(THE DATA begins)

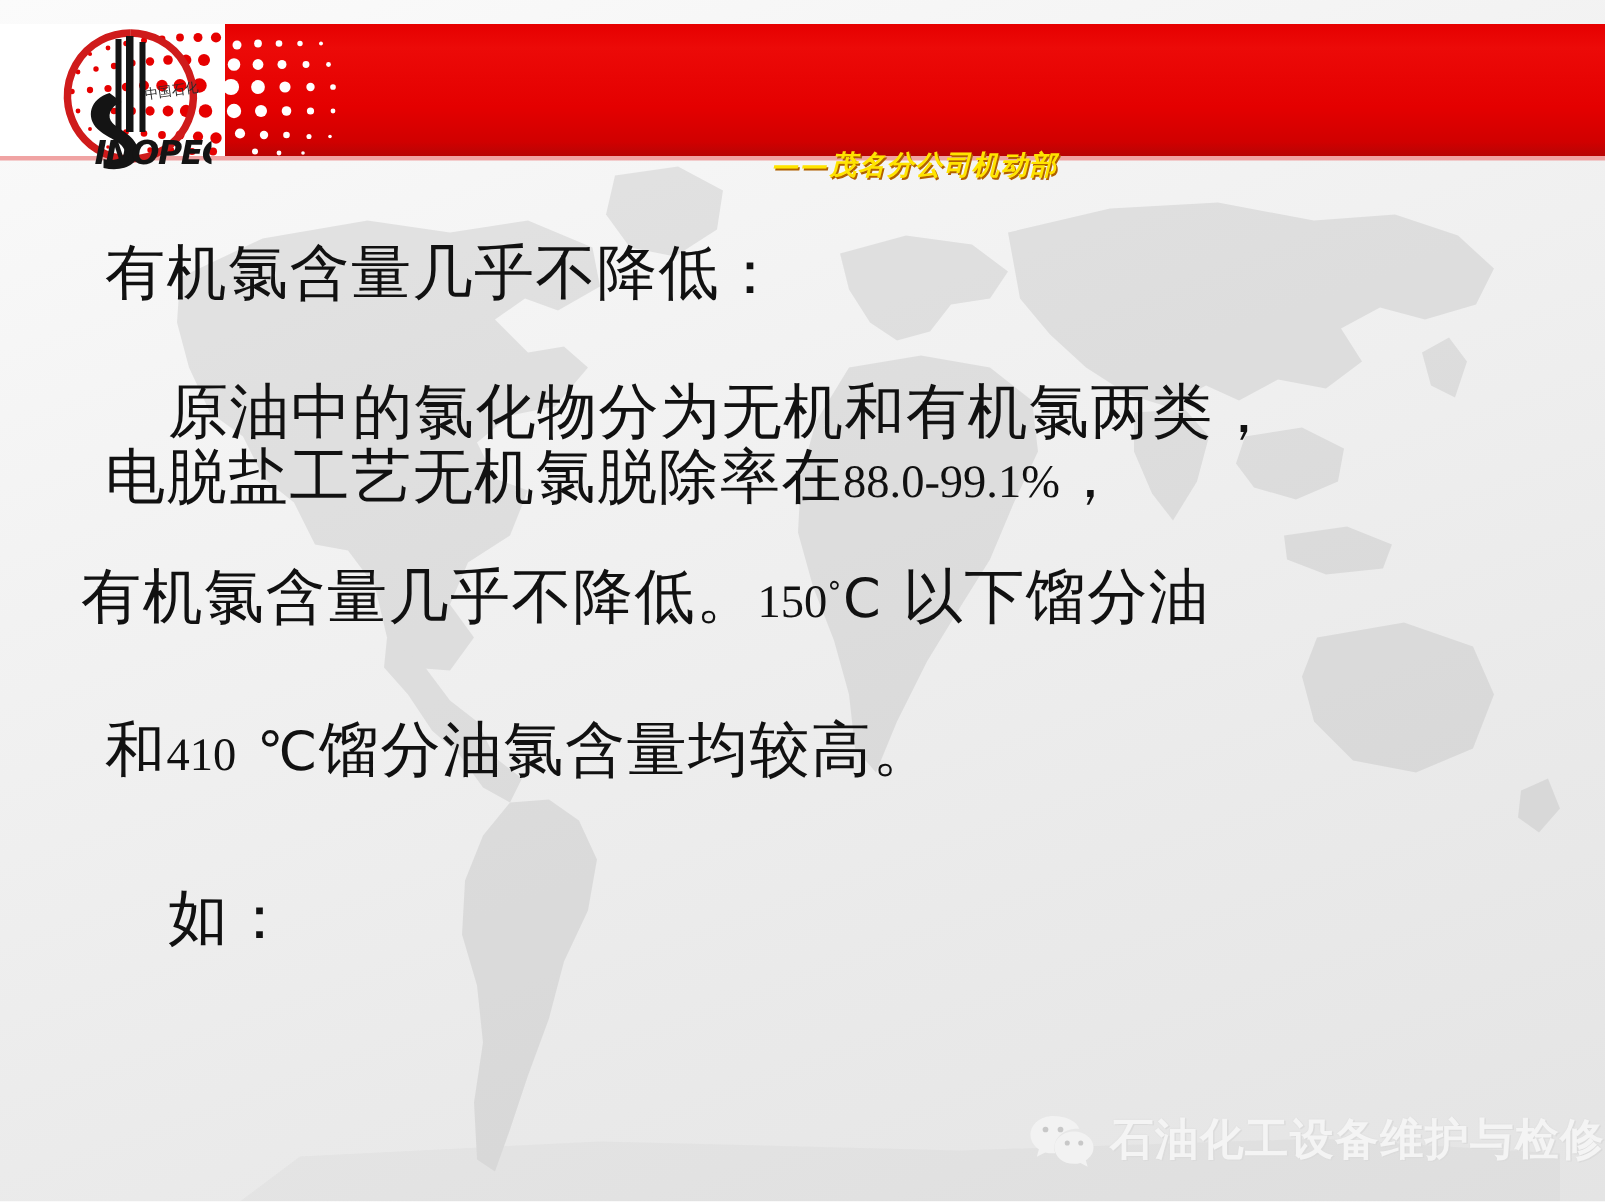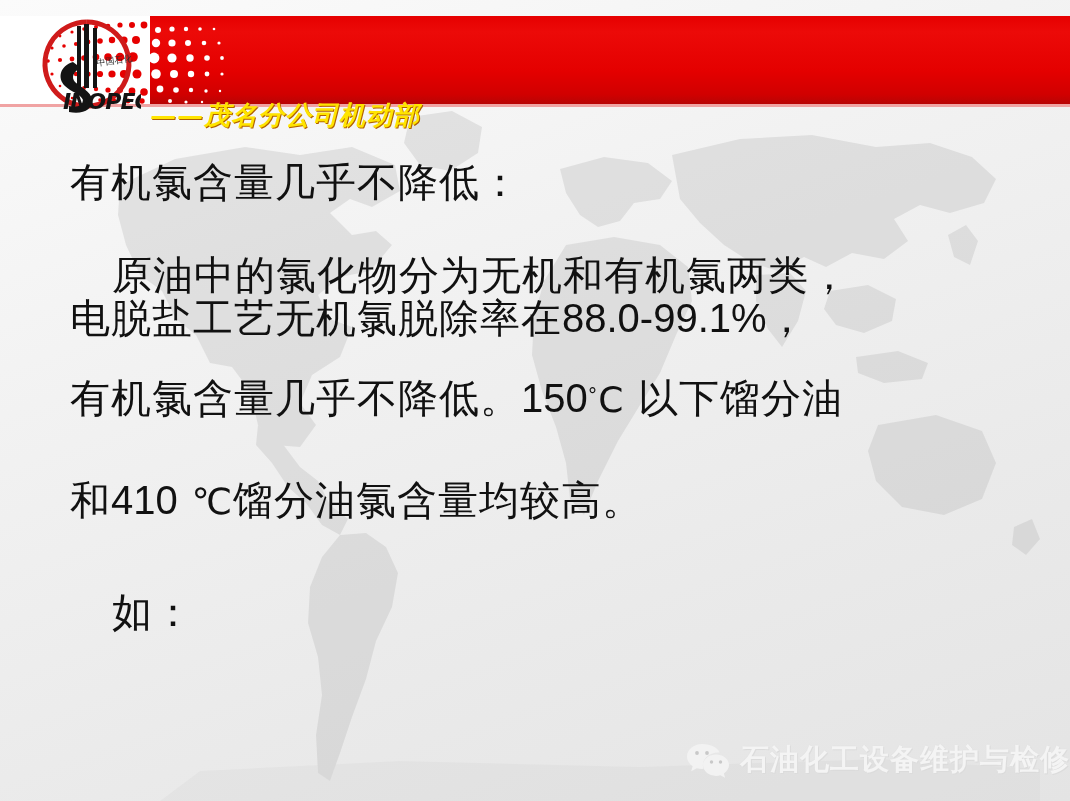--- a/index.html
+++ b/index.html
@@ -93,8 +93,9 @@
     left: 150px;
     top: 98px;
     width: 920px;
+    text-align: center;
     color: #ffe400;
-    font-size: 26px;
+    font-size: 18px;
     font-weight: bold;
     font-style: italic;
     letter-spacing: 1px;

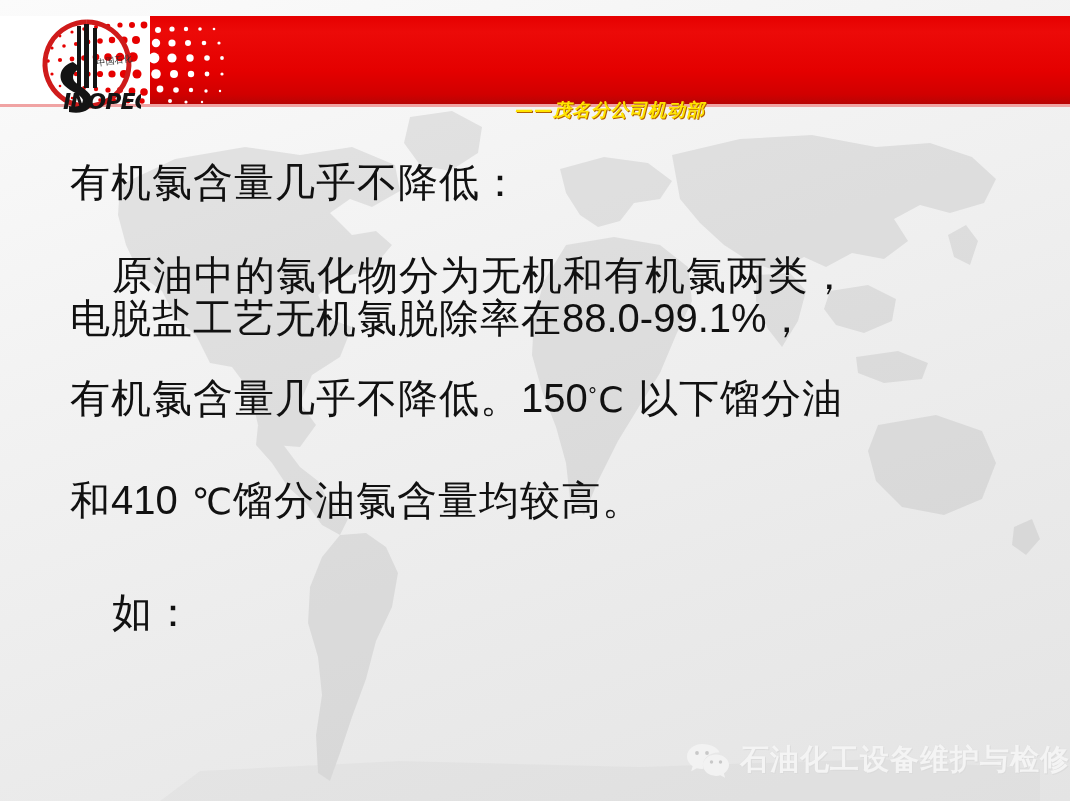--- a/index.html
+++ b/index.html
@@ -139,8 +139,8 @@
   .l6 { position:absolute; left: 70px; top: 452px; }
   .indent { padding-left: 42px; }
   .num {
-    font-family: Liberation Sans, sans-serif;
-    font-size: 40px;
+    font-family: Liberation Serif, serif;
+    font-size: 31px;
     letter-spacing: 0px;
     margin-top: 24px;
   }

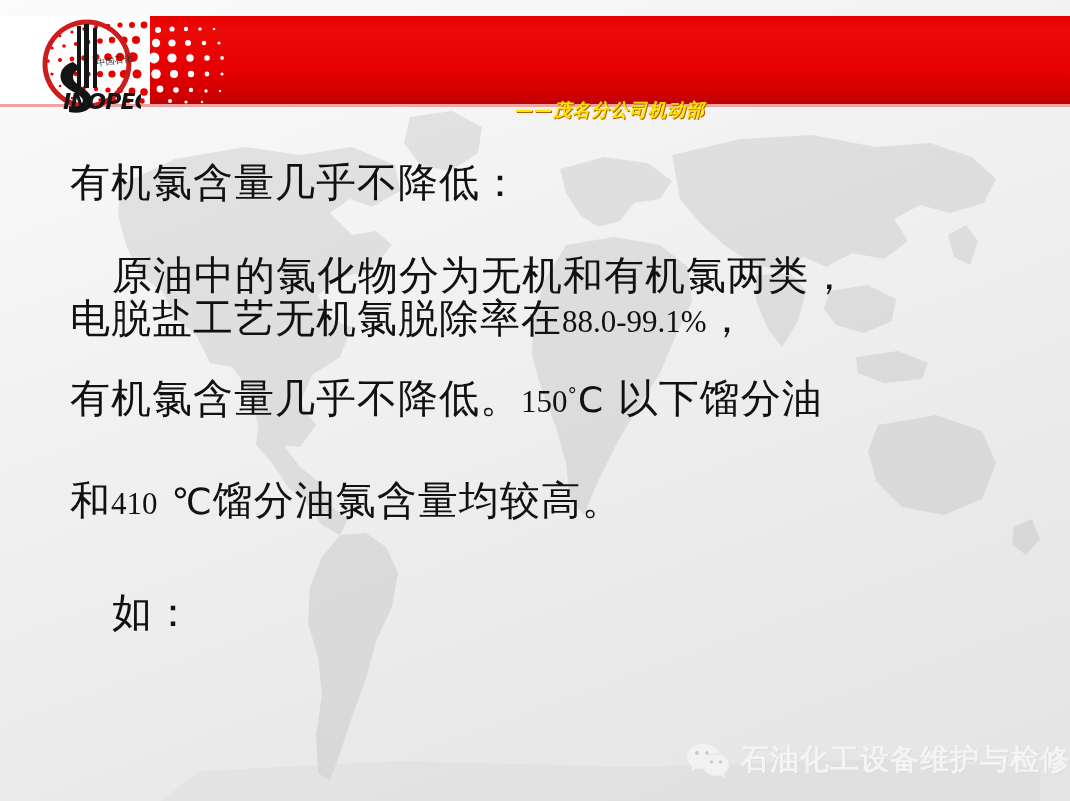--- a/index.html
+++ b/index.html
@@ -134,7 +134,7 @@
   .l1 { position:absolute; left: 70px; top: 22px; }
   .l2 { position:absolute; left: 70px; top: 98px; margin-top: 17px; }
   .l3 { position:absolute; left: 70px; top: 158px; }
-  .l4 { position:absolute; left: 70px; top: 238px; }
+  .l4 { position:absolute; left: 54px; top: 238px; }
   .l5 { position:absolute; left: 70px; top: 340px; }
   .l6 { position:absolute; left: 70px; top: 452px; }
   .indent { padding-left: 42px; }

(THE DATA ends)

**THE PROBLEM**.
Give back every entry word for word, and drop the pictures as you go.

**REPLY**.
--- a/index.html
+++ b/index.html
@@ -93,8 +93,9 @@
     left: 150px;
     top: 98px;
     width: 920px;
+    text-align: center;
     color: #ffe400;
-    font-size: 26px;
+    font-size: 18px;
     font-weight: bold;
     font-style: italic;
     letter-spacing: 1px;

--- a/index.html
+++ b/index.html
@@ -139,8 +139,8 @@
   .l6 { position:absolute; left: 70px; top: 452px; }
   .indent { padding-left: 42px; }
   .num {
-    font-family: Liberation Sans, sans-serif;
-    font-size: 40px;
+    font-family: Liberation Serif, serif;
+    font-size: 31px;
     letter-spacing: 0px;
     margin-top: 24px;
   }

--- a/index.html
+++ b/index.html
@@ -134,7 +134,7 @@
   .l1 { position:absolute; left: 70px; top: 22px; }
   .l2 { position:absolute; left: 70px; top: 98px; margin-top: 17px; }
   .l3 { position:absolute; left: 70px; top: 158px; }
-  .l4 { position:absolute; left: 70px; top: 238px; }
+  .l4 { position:absolute; left: 54px; top: 238px; }
   .l5 { position:absolute; left: 70px; top: 340px; }
   .l6 { position:absolute; left: 70px; top: 452px; }
   .indent { padding-left: 42px; }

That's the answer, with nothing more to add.